A chefe da diplomacia dos Estados Unidos, que nesta segunda-feira assistiu em Montevidéu à posse do mandatário José Mujica, alterou sua agenda para incluir uma passagem pela Argentina, o que não estava previsto.

Inicialmente, Hillary viajaria direto a Santiago, no Chile, atingido no sábado por um terremoto de 8,8 graus na escala Richter. Foi devido à situação gerada pelo tremor que ela encurtou o tempo de sua estada no país.

Na chegada a Buenos Aires, por volta das 16h40, a secretária foi recebida pela embaixadora dos Estados Unidos na Argentina, Vilma Martínez. Ela se reunirá às 19h30 com o chanceler Jorge Taiana e com Cristina, que também esteve hoje em Montevidéu. O encontro ocorre poucos dias depois de a mandatária argentina ter criticado a postura dos Estados Unidos diante da crise política em Honduras, iniciada em junho com o golpe de Estado que destituiu o então presidente, Manuel Zelaya.

Para Cristina, o presidente Barack Obama "não cumpriu com as expectativas da região" sobre o conflito na nação centro-americana.

Um tema que deverá ser discutido na reunião é a controvérsia diplomática entre Buenos Aires e Londres a respeito das Ilhas Malvinas, arquipélago no Atlântico Sul pertencente à Grã-Bretanha desde 1833.

A Argentina é contrária à prospecção de petróleo na região autorizada pelo governo britânico. A respeito do impasse, o governo dos Estados Unidos já se declarou "neutro" e favorável à negociação direta entre Londres e Buenos Aires.

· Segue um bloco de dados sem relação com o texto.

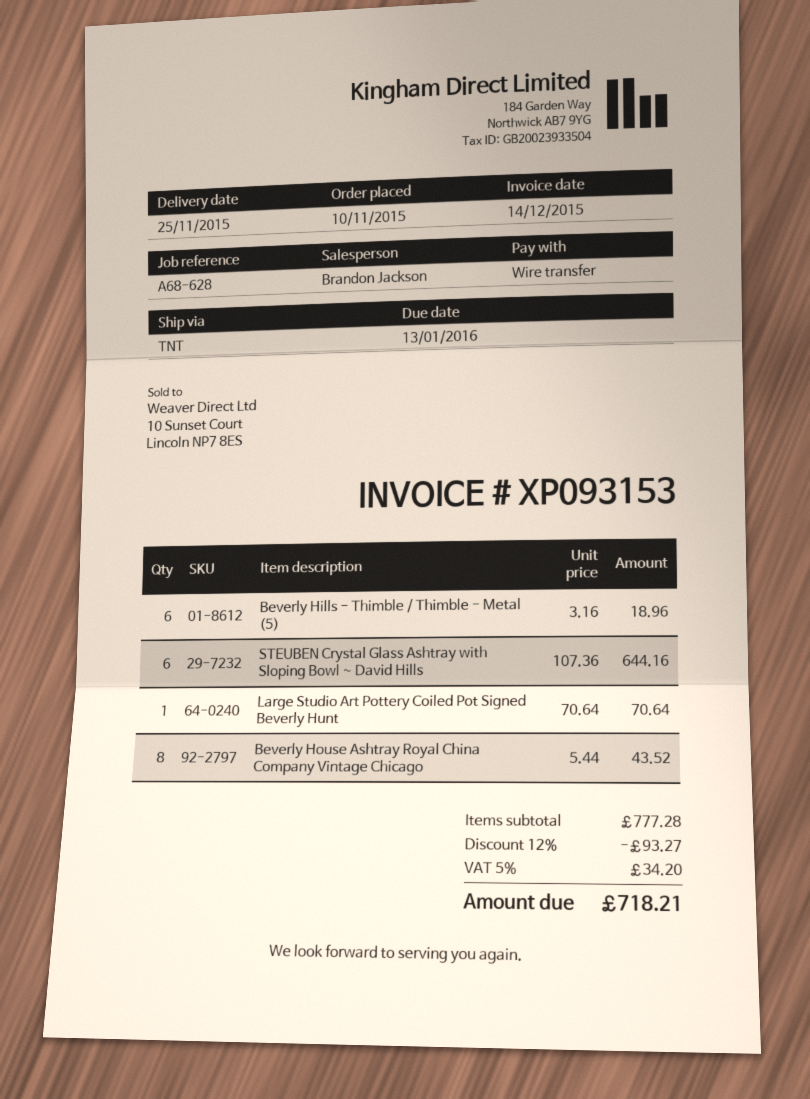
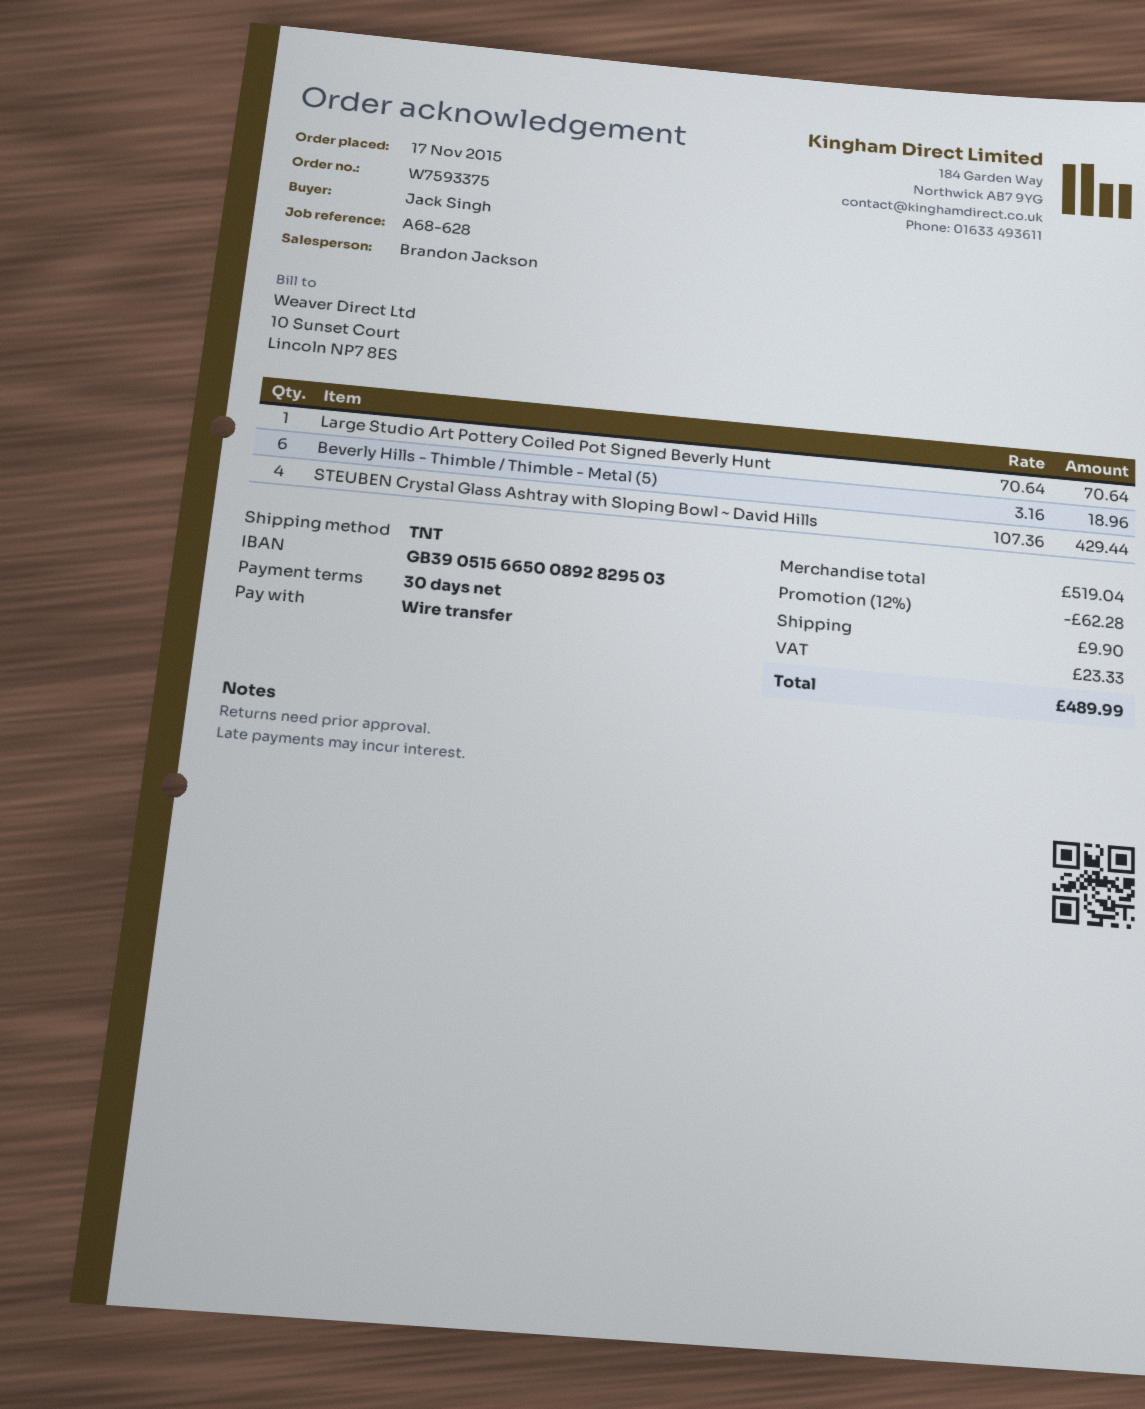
order date: 2015-11-10 -> 2015-11-17
STEUBEN Crystal Glass Ashtray with Sloping Bowl ~ David Hills: 6 x 107.36 = 644.16 -> 4 x 107.36 = 429.44
Beverly House Ashtray Royal China Company Vintage Chicago: 8 x 5.44 = 43.52 -> none
subtotal: 777.28 -> 519.04
discount: 12% = 93.27 -> 12% = 62.28
shipping: none -> 9.90
tax: 34.20 -> 23.33
total: 718.21 -> 489.99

Nesta terça-feira, Hillary se reunirá em Santiago com a presidente Michelle Bachelet. "Os detalhes sobre sua chegada e seu programa de atividades estão em discussão e serão informados oportunamente", explica um comunicado da Embaixada dos Estados Unidos no Chile.

A secretária de Estado norte-americana deve discutir as possíveis ajudas a serem mandadas ao Chile para o socorro das populações atingidas pelo tremor, que causou mais de 700 mortes e afetou dois milhões de pessoas.